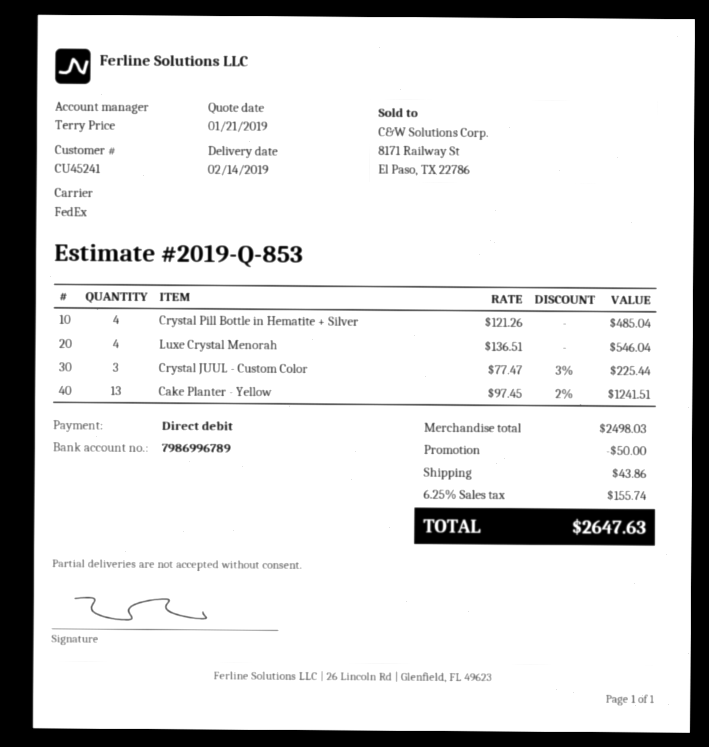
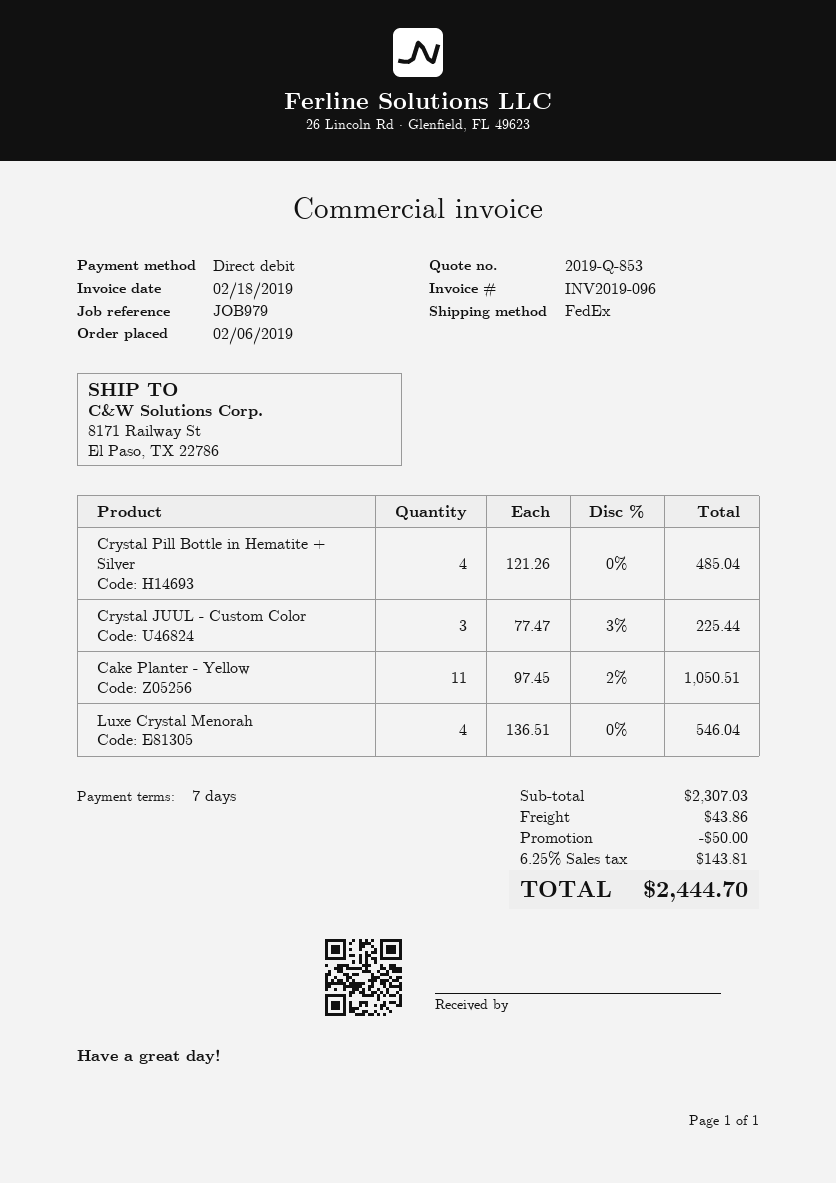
Cake Planter - Yellow: 13 x 97.45 - 2% = 1241.51 -> 11 x 97.45 - 2% = 1050.51
subtotal: 2498.03 -> 2307.03
tax: 6.25% = 155.74 -> 6.25% = 143.81
total: 2647.63 -> 2444.70

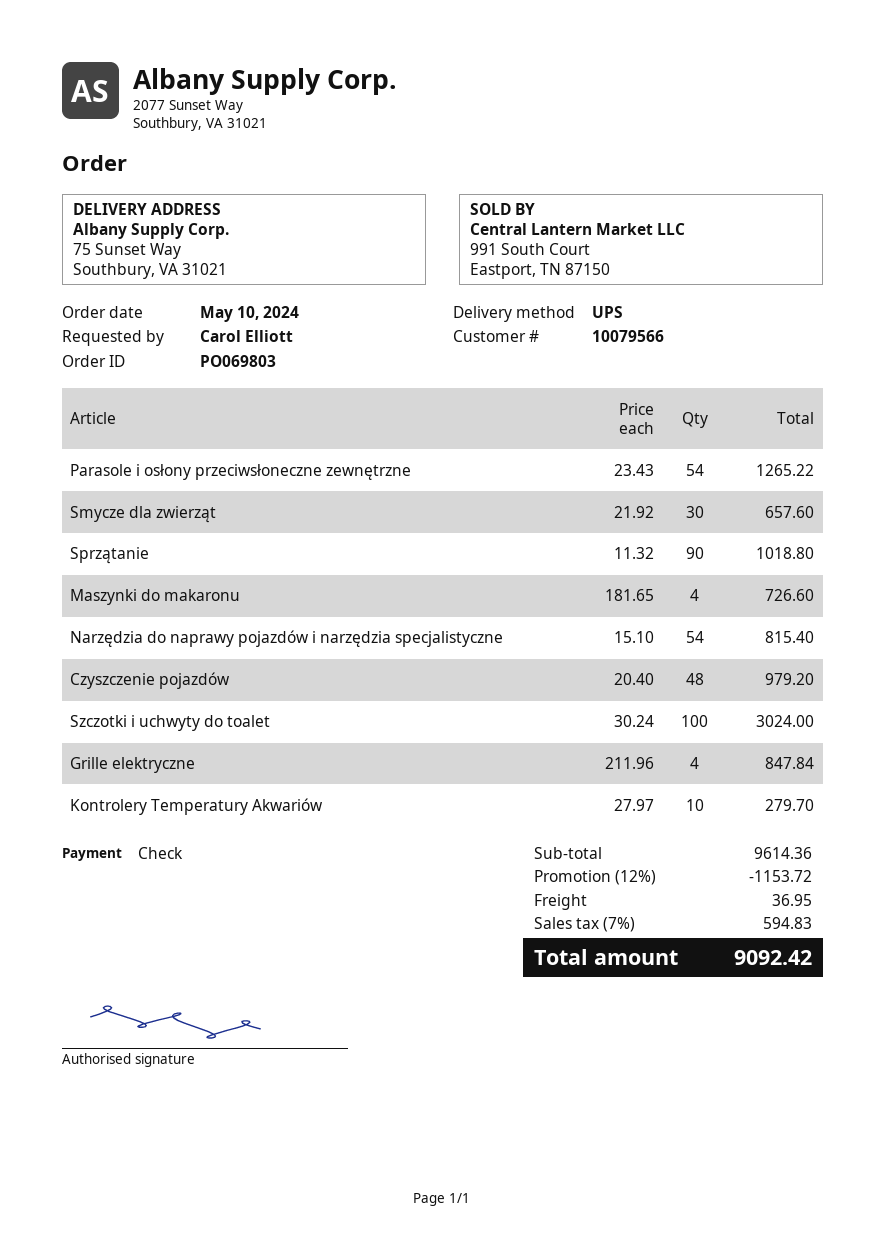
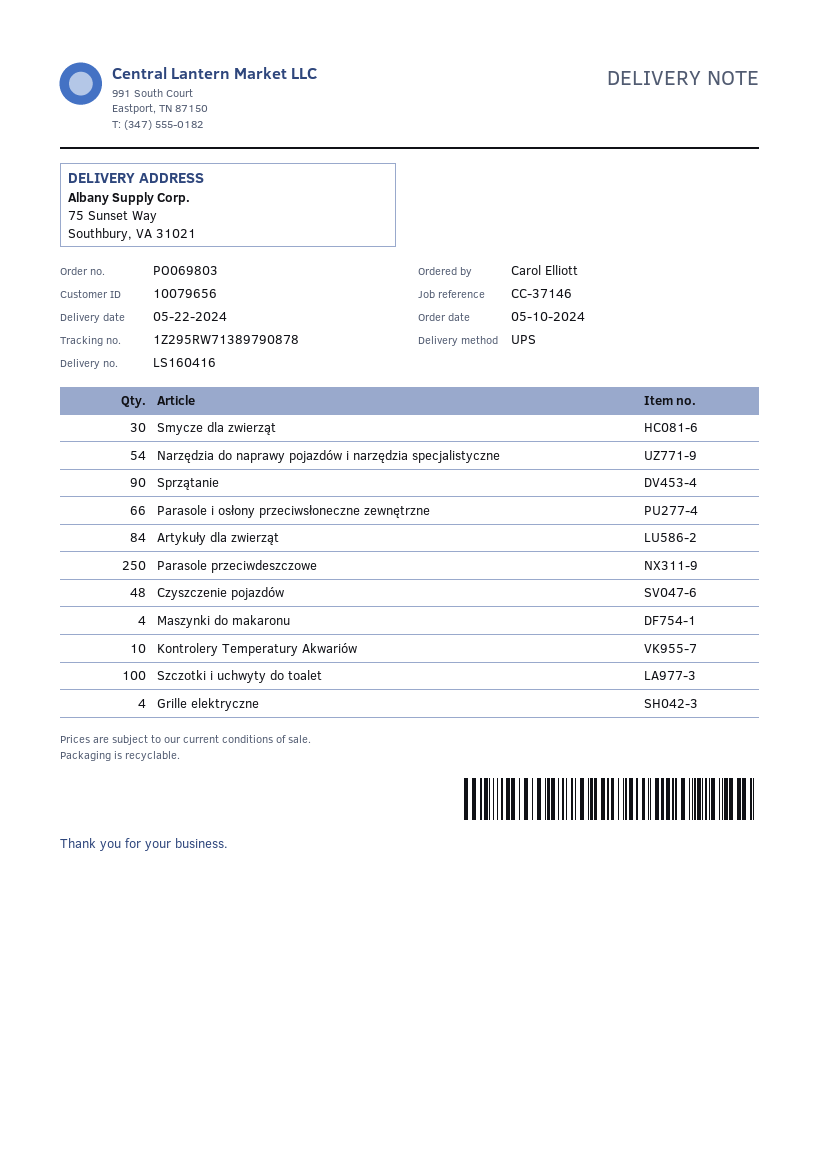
customer number: 10079566 -> 10079656
Parasole i osłony przeciwsłoneczne zewnętrzne: 54 -> 66
Artykuły dla zwierząt: none -> 84
Parasole przeciwdeszczowe: none -> 250

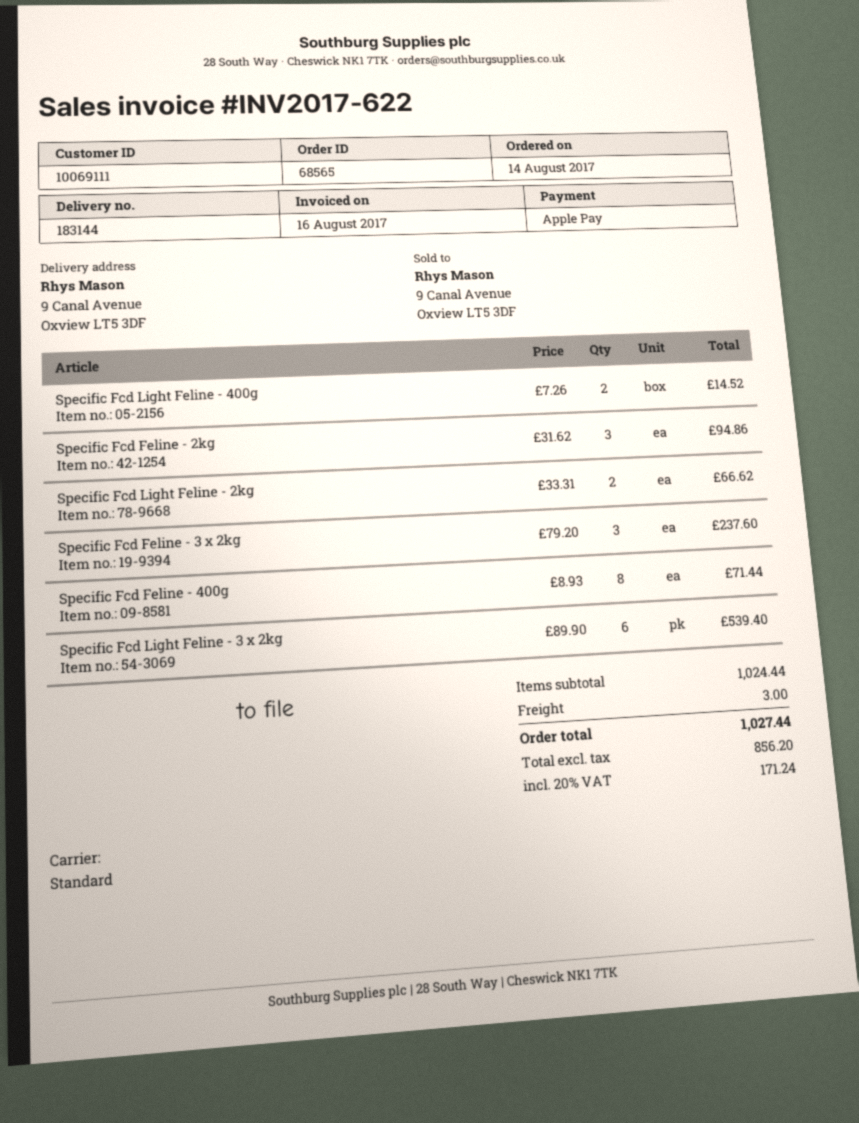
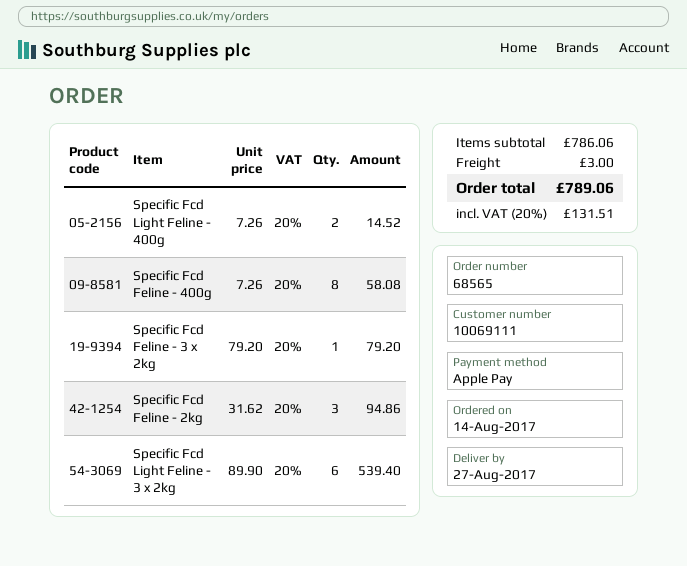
Specific Fcd Light Feline - 2kg: 2 x 33.31 = 66.62 -> none
Specific Fcd Feline - 3 x 2kg: 3 x 79.20 = 237.60 -> 1 x 79.20 = 79.20
Specific Fcd Feline - 400g: 8 x 8.93 = 71.44 -> 8 x 7.26 = 58.08
subtotal: 1024.44 -> 786.06
tax: 20% = 171.24 -> 20% = 131.51
total: 1027.44 -> 789.06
● ● ● ● ● ● ●
When copying the records above, please match them exactly but leave out all pictures.

* [RESPONSE]
Cake Planter - Yellow: 13 x 97.45 - 2% = 1241.51 -> 11 x 97.45 - 2% = 1050.51
subtotal: 2498.03 -> 2307.03
tax: 6.25% = 155.74 -> 6.25% = 143.81
total: 2647.63 -> 2444.70

customer number: 10079566 -> 10079656
Parasole i osłony przeciwsłoneczne zewnętrzne: 54 -> 66
Artykuły dla zwierząt: none -> 84
Parasole przeciwdeszczowe: none -> 250

Specific Fcd Light Feline - 2kg: 2 x 33.31 = 66.62 -> none
Specific Fcd Feline - 3 x 2kg: 3 x 79.20 = 237.60 -> 1 x 79.20 = 79.20
Specific Fcd Feline - 400g: 8 x 8.93 = 71.44 -> 8 x 7.26 = 58.08
subtotal: 1024.44 -> 786.06
tax: 20% = 171.24 -> 20% = 131.51
total: 1027.44 -> 789.06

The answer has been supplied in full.